Recorded data
● ● ● ● ● ● ●
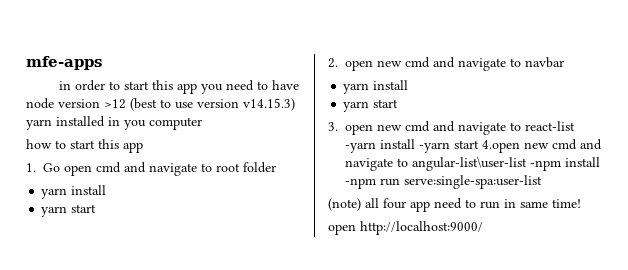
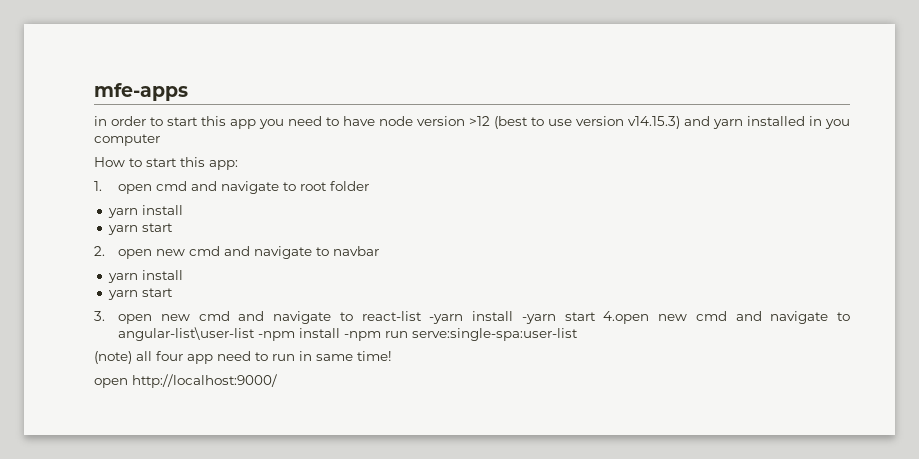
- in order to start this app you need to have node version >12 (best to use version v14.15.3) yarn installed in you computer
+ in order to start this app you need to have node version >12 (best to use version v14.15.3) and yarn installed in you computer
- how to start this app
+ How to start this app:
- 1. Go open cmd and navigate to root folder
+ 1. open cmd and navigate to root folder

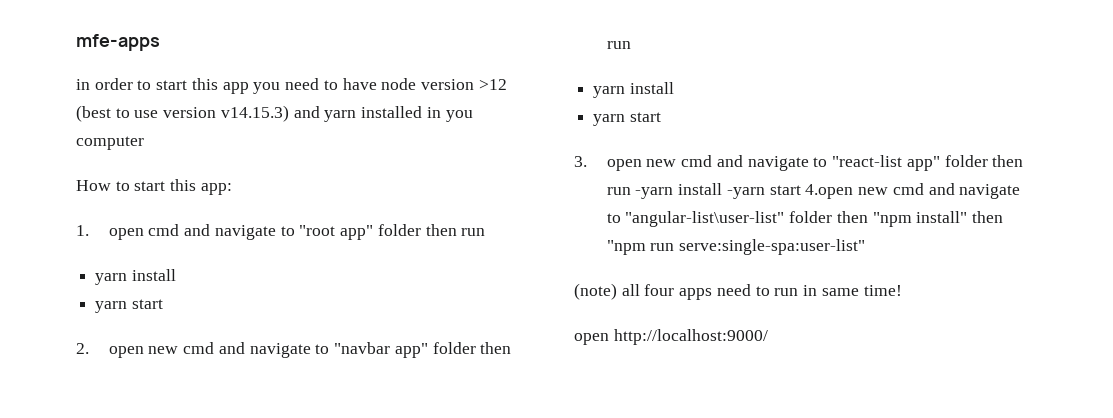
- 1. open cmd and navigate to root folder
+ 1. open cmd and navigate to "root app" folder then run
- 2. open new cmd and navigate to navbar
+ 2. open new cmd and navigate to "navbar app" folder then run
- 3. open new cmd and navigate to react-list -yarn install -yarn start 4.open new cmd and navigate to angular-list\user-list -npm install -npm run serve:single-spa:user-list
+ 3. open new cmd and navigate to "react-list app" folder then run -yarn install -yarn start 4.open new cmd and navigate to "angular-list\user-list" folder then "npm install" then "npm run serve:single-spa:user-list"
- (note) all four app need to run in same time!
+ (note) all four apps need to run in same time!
● ● ● ● ● ● ●
Restate word for word the lines running from the line that holds "- 3. open new" to the final line of the entries.

- 3. open new cmd and navigate to react-list -yarn install -yarn start 4.open new cmd and navigate to angular-list\user-list -npm install -npm run serve:single-spa:user-list
+ 3. open new cmd and navigate to "react-list app" folder then run -yarn install -yarn start 4.open new cmd and navigate to "angular-list\user-list" folder then "npm install" then "npm run serve:single-spa:user-list"
- (note) all four app need to run in same time!
+ (note) all four apps need to run in same time!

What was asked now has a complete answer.